▶ **TRY IT**:
Set every entry below down once more, exactly as it stands, without images.

▶ **SOURCE INFORMATION**:
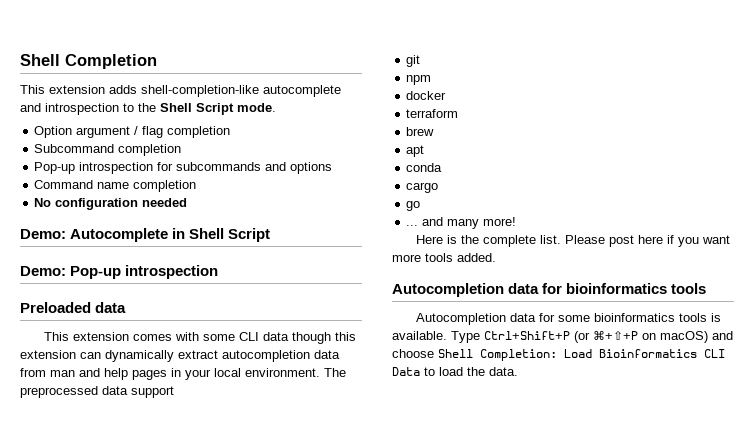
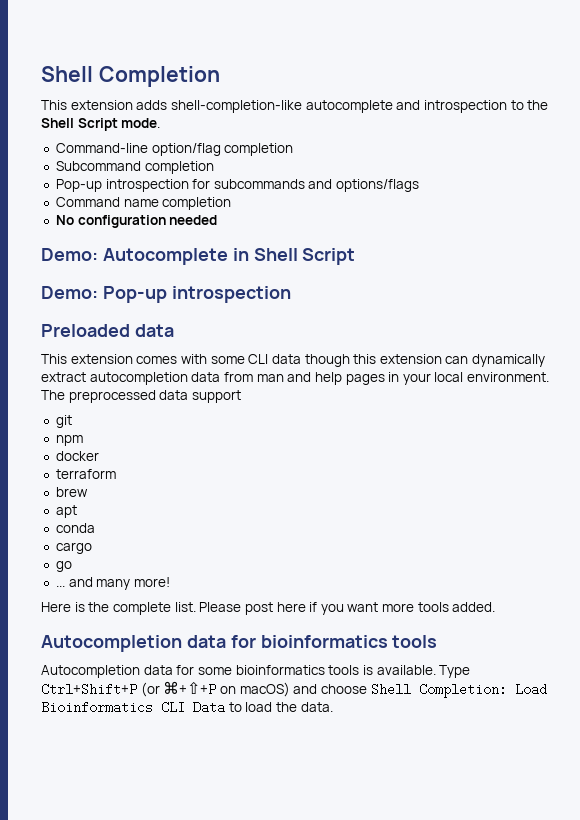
- Option argument / flag completion
+ Command-line option/flag completion
- Pop-up introspection for subcommands and options
+ Pop-up introspection for subcommands and options/flags

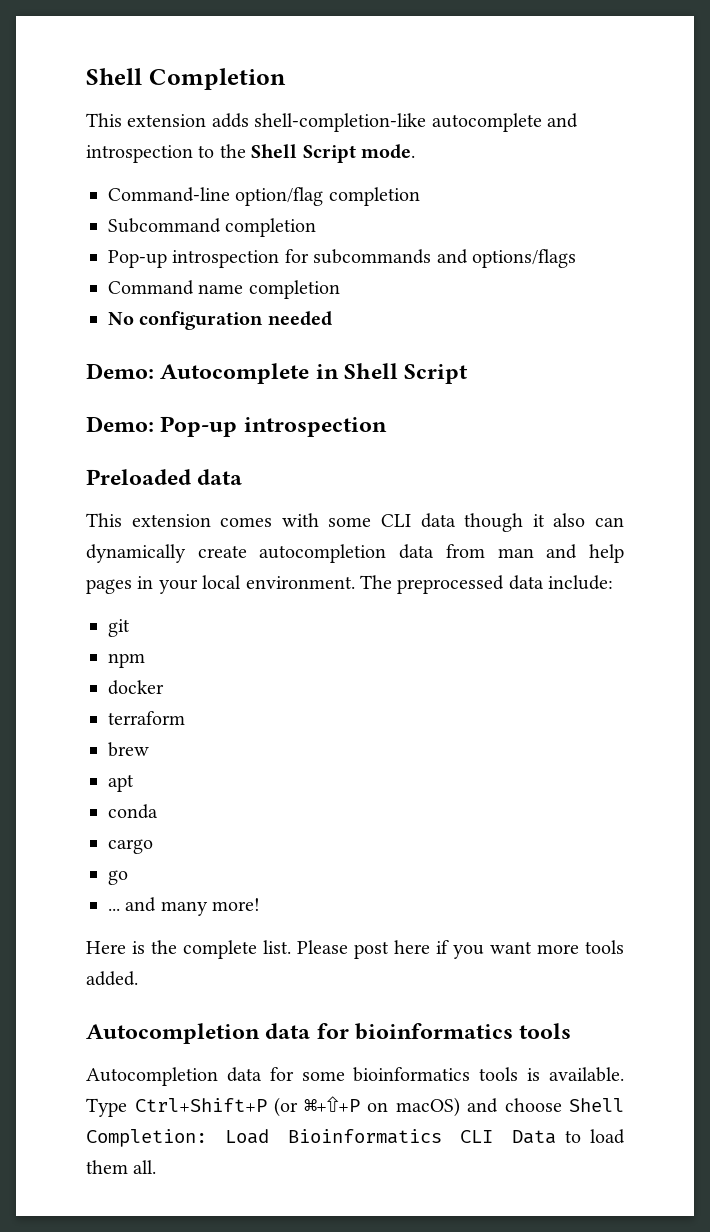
- This extension comes with some CLI data though this extension can dynamically extract autocompletion data from man and help pages in your local environment.
+ This extension comes with some CLI data though it also can dynamically create autocompletion data from man and help pages in your local environment.
- The preprocessed data support
+ The preprocessed data include:
- Type Ctrl+Shift+P (or ⌘+⇧+P on macOS) and choose Shell Completion: Load Bioinformatics CLI Data to load the data.
+ Type Ctrl+Shift+P (or ⌘+⇧+P on macOS) and choose Shell Completion: Load Bioinformatics CLI Data to load them all.

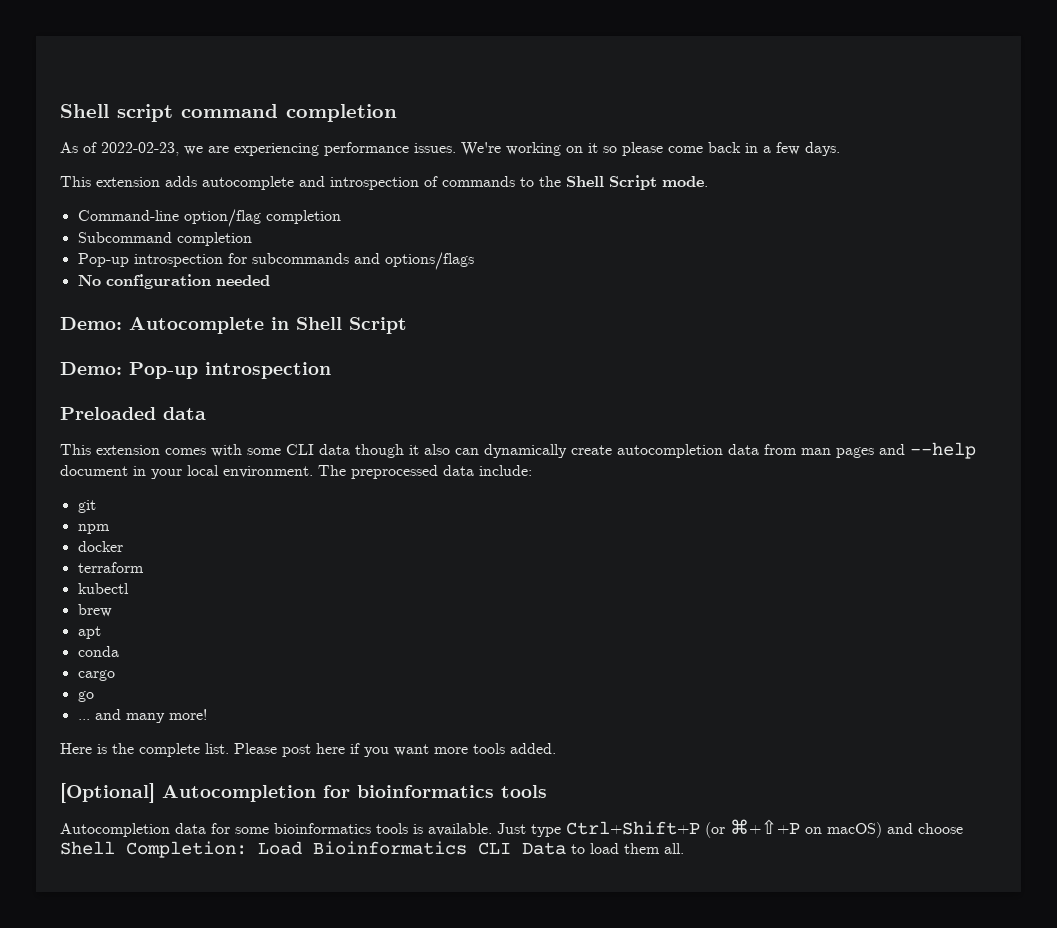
- Shell Completion
+ Shell script command completion
+ As of 2022-02-23, we are experiencing performance issues. We're working on it so please come back in a few days.
- This extension adds shell-completion-like autocomplete and introspection to the Shell Script mode.
+ This extension adds autocomplete and introspection of commands to the Shell Script mode.
- Command name completion
- This extension comes with some CLI data though it also can dynamically create autocompletion data from man and help pages in your local environment.
+ This extension comes with some CLI data though it also can dynamically create autocompletion data from man pages and --help document in your local environment.
+ kubectl
- Autocompletion data for bioinformatics tools
+ [Optional] Autocompletion for bioinformatics tools
- Type Ctrl+Shift+P (or ⌘+⇧+P on macOS) and choose Shell Completion: Load Bioinformatics CLI Data to load them all.
+ Just type Ctrl+Shift+P (or ⌘+⇧+P on macOS) and choose Shell Completion: Load Bioinformatics CLI Data to load them all.

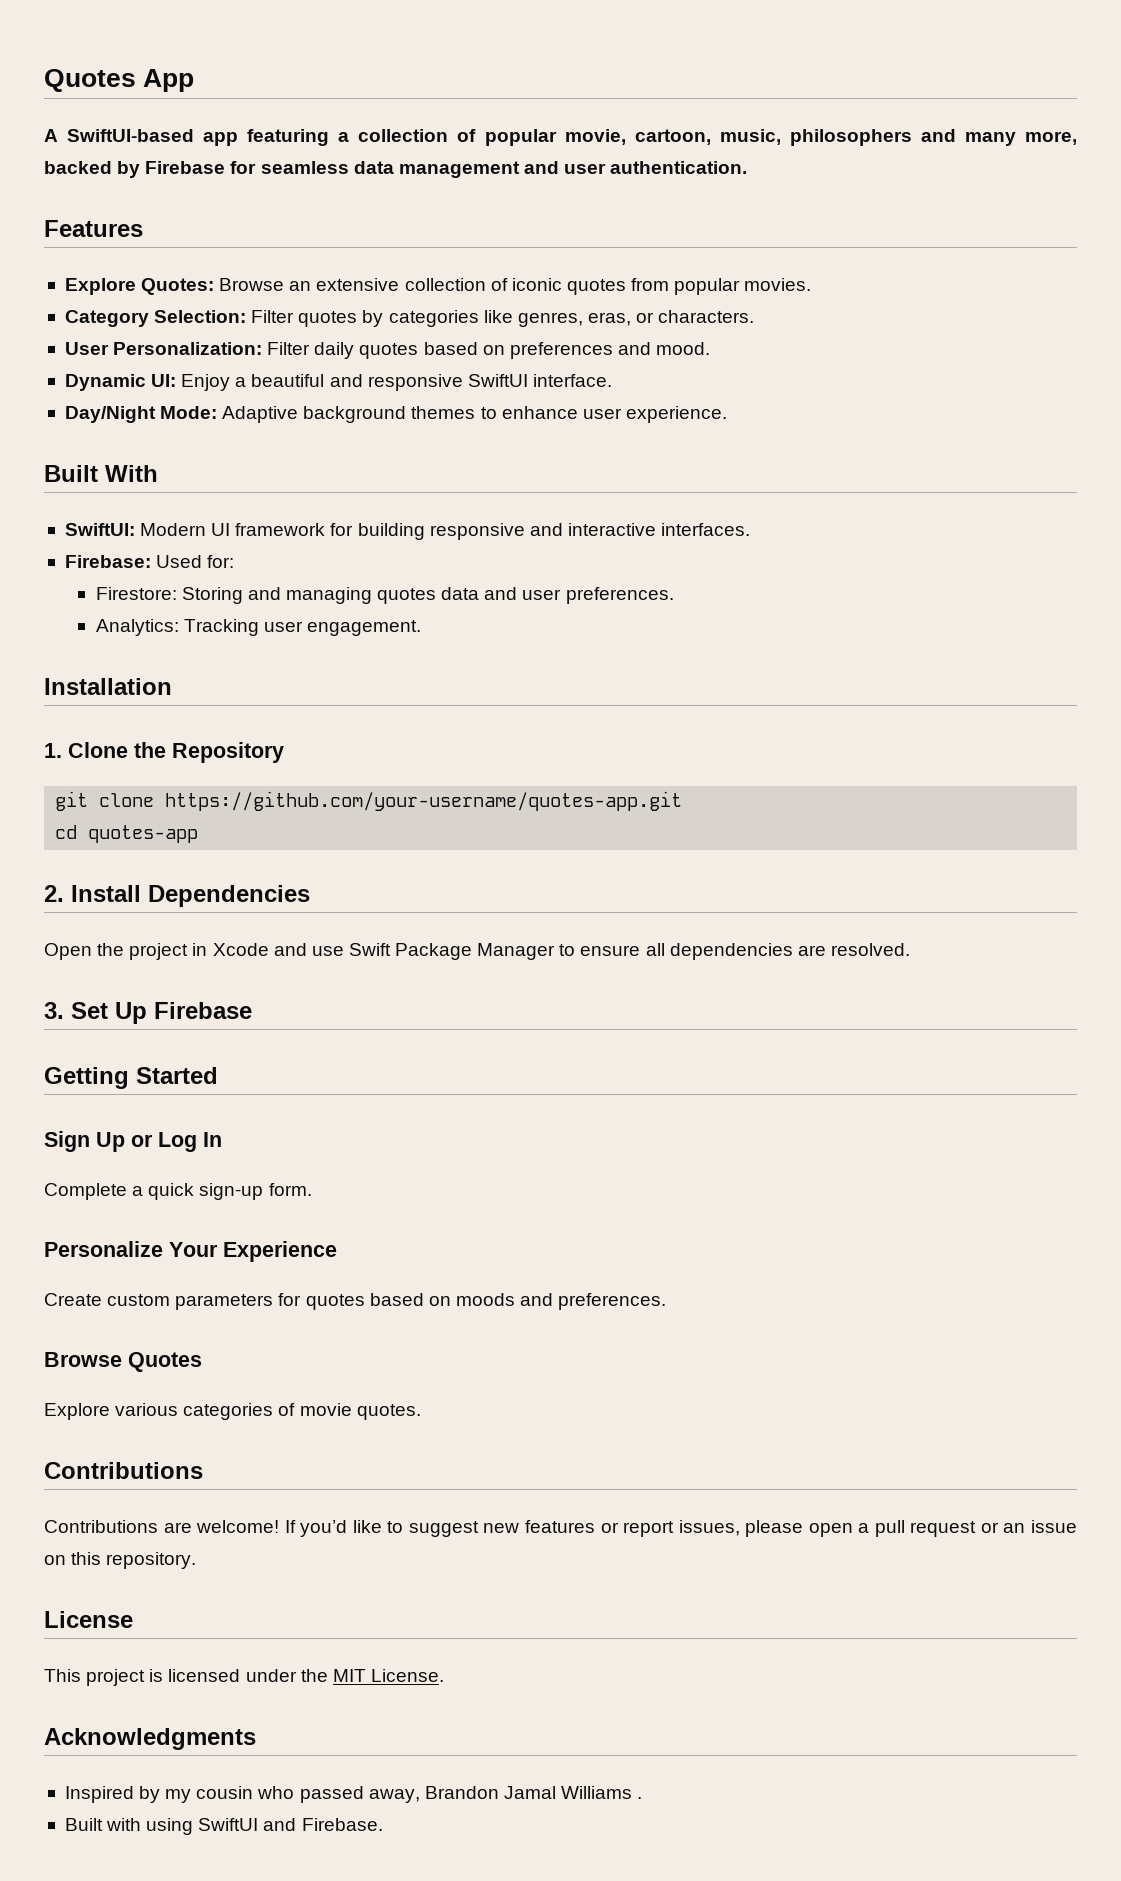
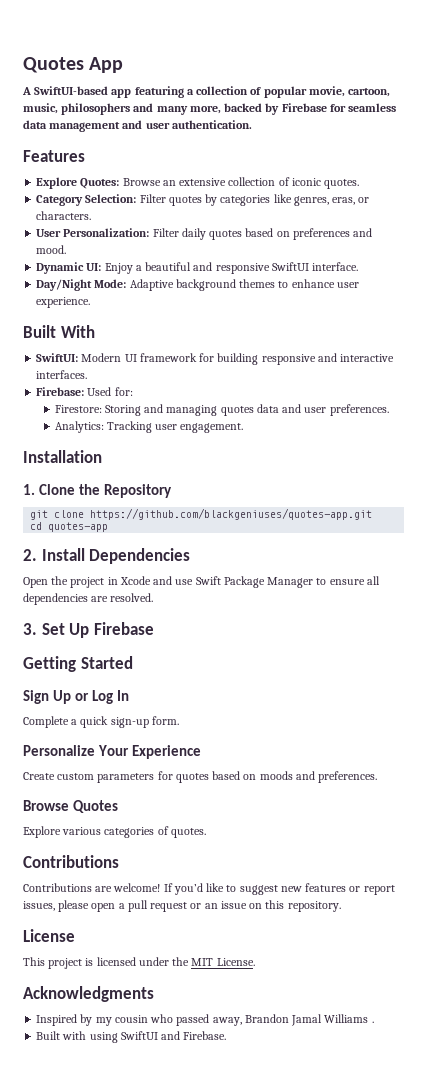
- Explore Quotes: Browse an extensive collection of iconic quotes from popular movies.
+ Explore Quotes: Browse an extensive collection of iconic quotes.
- git clone https://github.com/your-username/quotes-app.git
+ git clone https://github.com/blackgeniuses/quotes-app.git
- Explore various categories of movie quotes.
+ Explore various categories of quotes.

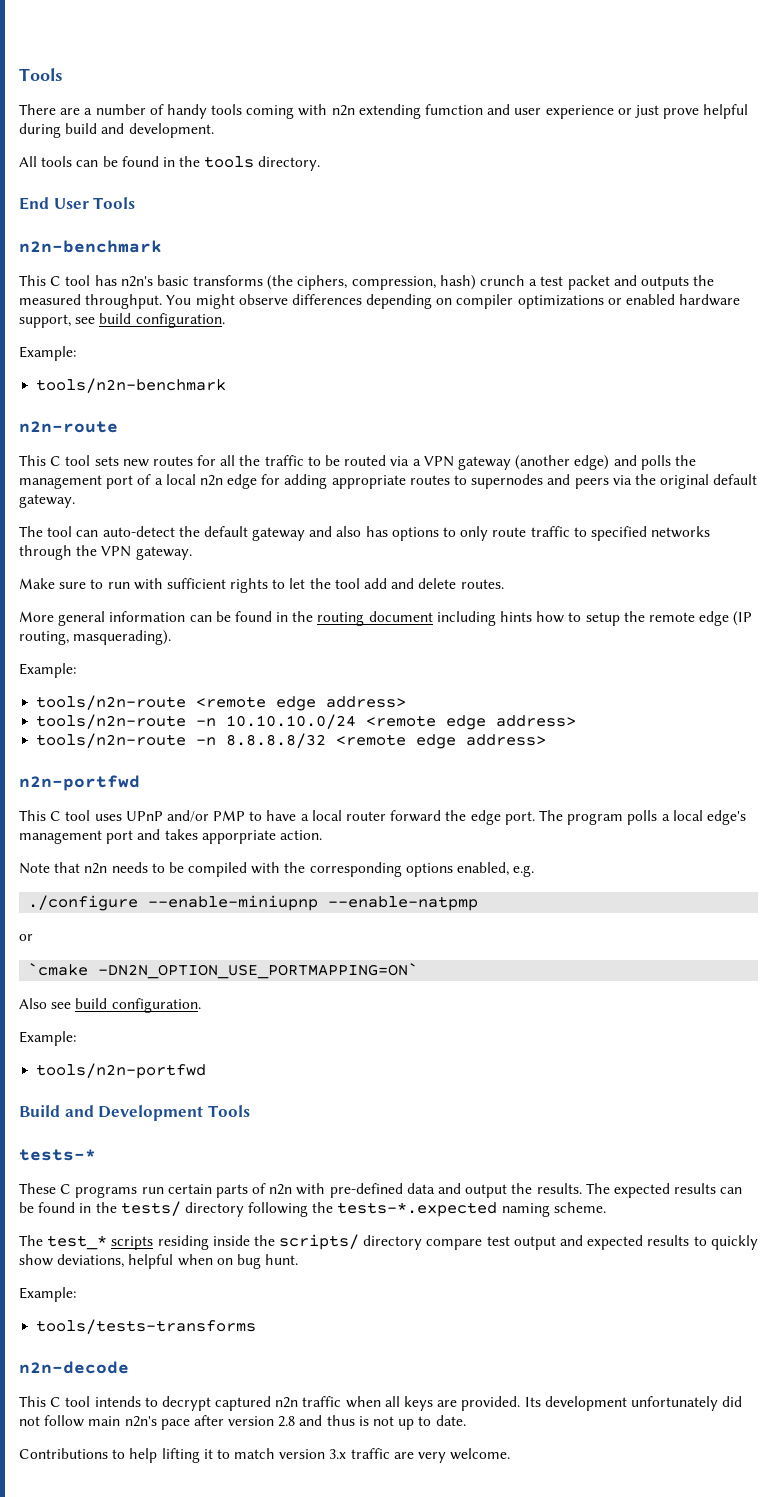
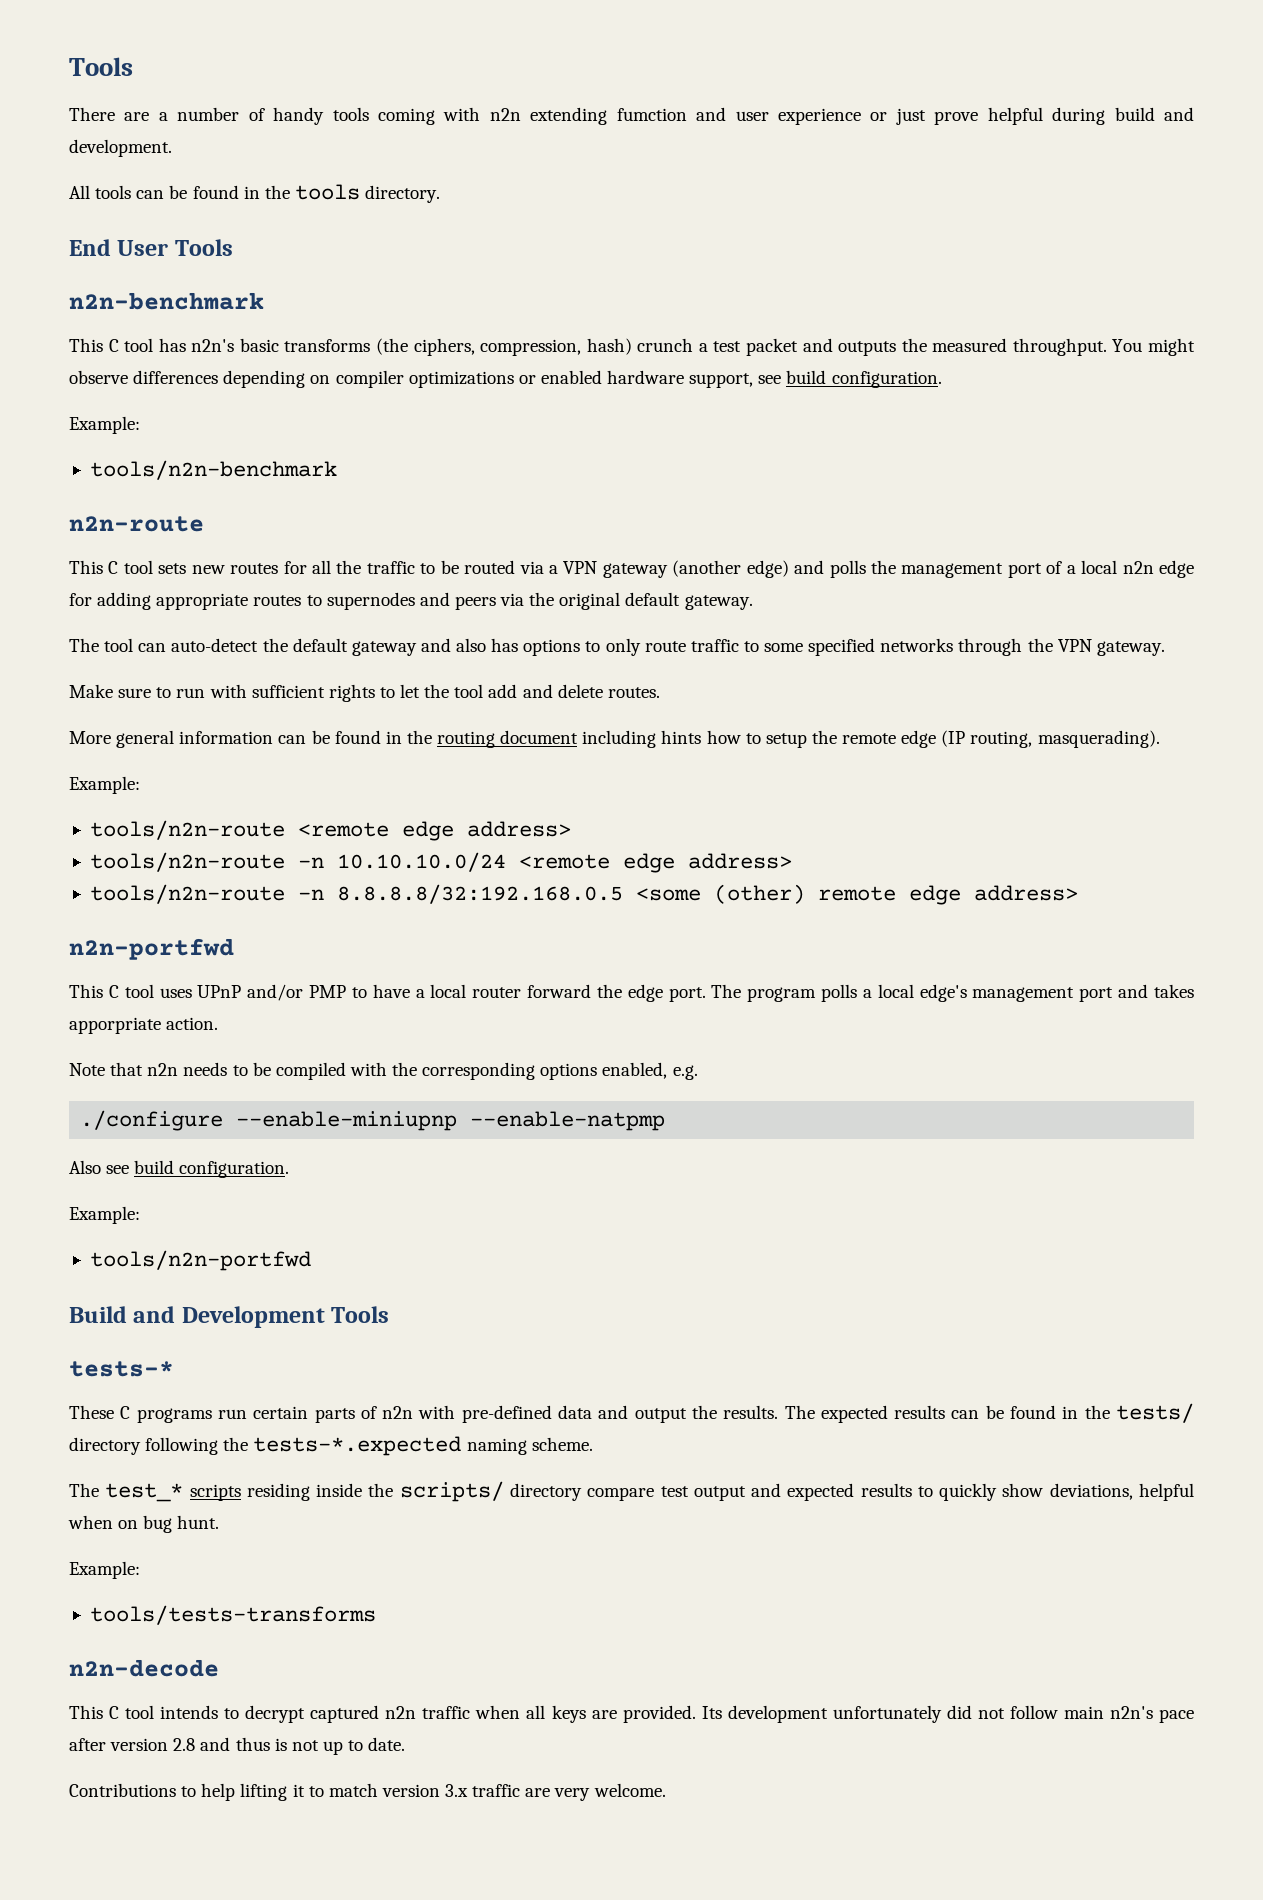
- The tool can auto-detect the default gateway and also has options to only route traffic to specified networks through the VPN gateway.
+ The tool can auto-detect the default gateway and also has options to only route traffic to some specified networks through the VPN gateway.
- tools/n2n-route -n 8.8.8.8/32 <remote edge address>
+ tools/n2n-route -n 8.8.8.8/32:192.168.0.5 <some (other) remote edge address>
  ./configure --enable-miniupnp --enable-natpmp
- or
- `cmake -DN2N_OPTION_USE_PORTMAPPING=ON`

▶ **WRITTEN RESPONSE**:
- Option argument / flag completion
+ Command-line option/flag completion
- Pop-up introspection for subcommands and options
+ Pop-up introspection for subcommands and options/flags

- This extension comes with some CLI data though this extension can dynamically extract autocompletion data from man and help pages in your local environment.
+ This extension comes with some CLI data though it also can dynamically create autocompletion data from man and help pages in your local environment.
- The preprocessed data support
+ The preprocessed data include:
- Type Ctrl+Shift+P (or ⌘+⇧+P on macOS) and choose Shell Completion: Load Bioinformatics CLI Data to load the data.
+ Type Ctrl+Shift+P (or ⌘+⇧+P on macOS) and choose Shell Completion: Load Bioinformatics CLI Data to load them all.

- Shell Completion
+ Shell script command completion
+ As of 2022-02-23, we are experiencing performance issues. We're working on it so please come back in a few days.
- This extension adds shell-completion-like autocomplete and introspection to the Shell Script mode.
+ This extension adds autocomplete and introspection of commands to the Shell Script mode.
- Command name completion
- This extension comes with some CLI data though it also can dynamically create autocompletion data from man and help pages in your local environment.
+ This extension comes with some CLI data though it also can dynamically create autocompletion data from man pages and --help document in your local environment.
+ kubectl
- Autocompletion data for bioinformatics tools
+ [Optional] Autocompletion for bioinformatics tools
- Type Ctrl+Shift+P (or ⌘+⇧+P on macOS) and choose Shell Completion: Load Bioinformatics CLI Data to load them all.
+ Just type Ctrl+Shift+P (or ⌘+⇧+P on macOS) and choose Shell Completion: Load Bioinformatics CLI Data to load them all.

- Explore Quotes: Browse an extensive collection of iconic quotes from popular movies.
+ Explore Quotes: Browse an extensive collection of iconic quotes.
- git clone https://github.com/your-username/quotes-app.git
+ git clone https://github.com/blackgeniuses/quotes-app.git
- Explore various categories of movie quotes.
+ Explore various categories of quotes.

- The tool can auto-detect the default gateway and also has options to only route traffic to specified networks through the VPN gateway.
+ The tool can auto-detect the default gateway and also has options to only route traffic to some specified networks through the VPN gateway.
- tools/n2n-route -n 8.8.8.8/32 <remote edge address>
+ tools/n2n-route -n 8.8.8.8/32:192.168.0.5 <some (other) remote edge address>
  ./configure --enable-miniupnp --enable-natpmp
- or
- `cmake -DN2N_OPTION_USE_PORTMAPPING=ON`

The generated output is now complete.